1. At what date do the young leaves appear upon your tree? What color are they? Look carefully to see how each leaf was folded in the bud. Were all the leaves folded in the same way? Are the young leaves thin, downy and tender? Do they stand out straight as did the old leaves last autumn, or do they droop? Why? Will they change position and stand out as they grow stronger? Why do the leaves stand out from the twigs in order to get sunshine? What would happen to a tree if it lost all its leaves in spring and summer? Tell all of the things you know which the leaves do for the tree.

2. Are there any blossoms on your tree in the spring? If so, how do they look? Are the blossoms which bear the fruit on different trees from those that bear the pollen, or are these flowers placed separately on the same tree? Or does the same flower which produces the pollen also produce the seed? Do the insects carry the pollen from flower to flower, or does the wind do this for your tree? What sort of seeds are formed by these flowers? How are the seeds scattered and planted?

3. At what date does your tree stand in full leaf? What color is it now? What birds do you find visiting it? What insects? What animals seek its shade? Do the squirrels live in it?

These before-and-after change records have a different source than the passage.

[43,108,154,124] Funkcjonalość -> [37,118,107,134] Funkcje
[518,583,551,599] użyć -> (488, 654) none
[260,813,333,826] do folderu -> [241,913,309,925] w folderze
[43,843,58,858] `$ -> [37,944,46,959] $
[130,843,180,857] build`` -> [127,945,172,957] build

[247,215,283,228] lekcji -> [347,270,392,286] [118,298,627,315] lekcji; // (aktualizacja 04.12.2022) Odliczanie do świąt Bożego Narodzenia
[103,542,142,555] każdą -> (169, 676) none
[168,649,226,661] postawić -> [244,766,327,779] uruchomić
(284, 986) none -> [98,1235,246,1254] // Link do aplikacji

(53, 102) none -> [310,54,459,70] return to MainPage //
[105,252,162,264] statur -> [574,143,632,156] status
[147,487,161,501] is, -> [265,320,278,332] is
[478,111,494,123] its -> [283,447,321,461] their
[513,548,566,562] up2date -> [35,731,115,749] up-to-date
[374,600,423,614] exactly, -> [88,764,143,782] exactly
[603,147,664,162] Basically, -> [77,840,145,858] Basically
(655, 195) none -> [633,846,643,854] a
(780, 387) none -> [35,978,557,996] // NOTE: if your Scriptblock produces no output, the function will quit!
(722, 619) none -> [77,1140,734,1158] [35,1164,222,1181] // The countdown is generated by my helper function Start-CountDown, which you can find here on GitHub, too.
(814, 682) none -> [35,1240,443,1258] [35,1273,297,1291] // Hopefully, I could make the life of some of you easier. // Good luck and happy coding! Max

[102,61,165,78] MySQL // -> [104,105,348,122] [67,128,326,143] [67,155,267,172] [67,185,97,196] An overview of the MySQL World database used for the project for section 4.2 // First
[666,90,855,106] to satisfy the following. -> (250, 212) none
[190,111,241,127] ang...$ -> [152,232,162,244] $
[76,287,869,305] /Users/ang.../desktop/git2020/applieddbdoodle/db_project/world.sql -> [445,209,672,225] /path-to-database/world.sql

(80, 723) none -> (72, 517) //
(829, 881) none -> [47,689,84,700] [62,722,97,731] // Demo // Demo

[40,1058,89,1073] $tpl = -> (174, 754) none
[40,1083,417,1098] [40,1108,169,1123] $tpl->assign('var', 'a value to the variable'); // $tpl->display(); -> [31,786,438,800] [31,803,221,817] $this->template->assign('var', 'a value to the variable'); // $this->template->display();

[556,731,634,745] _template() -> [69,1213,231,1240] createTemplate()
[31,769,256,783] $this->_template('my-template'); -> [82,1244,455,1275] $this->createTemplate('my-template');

4. Measure the height of your tree as follows: Choose a bright, sunny morning for this. Take a stick 3 ½ feet long and thrust it in the ground so that three feet will project above the soil. Immediately measure the length of its shadow and of the shadow which your tree makes from its base to the shadow of its topmost twigs. Supposing that the shadow from the stick is 4 feet long and the shadow from your tree is 80 feet long, then your example will be: 4 ft. : 3 ft. :: 80 ft. : ?  which will make the tree 60 feet high.

To measure the circumference of the tree, take the trunk three feet from the ground and measure it exactly with a tape measure. To find the thickness of the trunk, divide the circumference just found by 3.14.


Supplementary Reading—Among Green Trees, Rogers; Chap. I in A Primer of Forestry, Pinchot; Part I in A First Book of Forestry, Roth; Chapter IV in Practical Forestry, Gifford.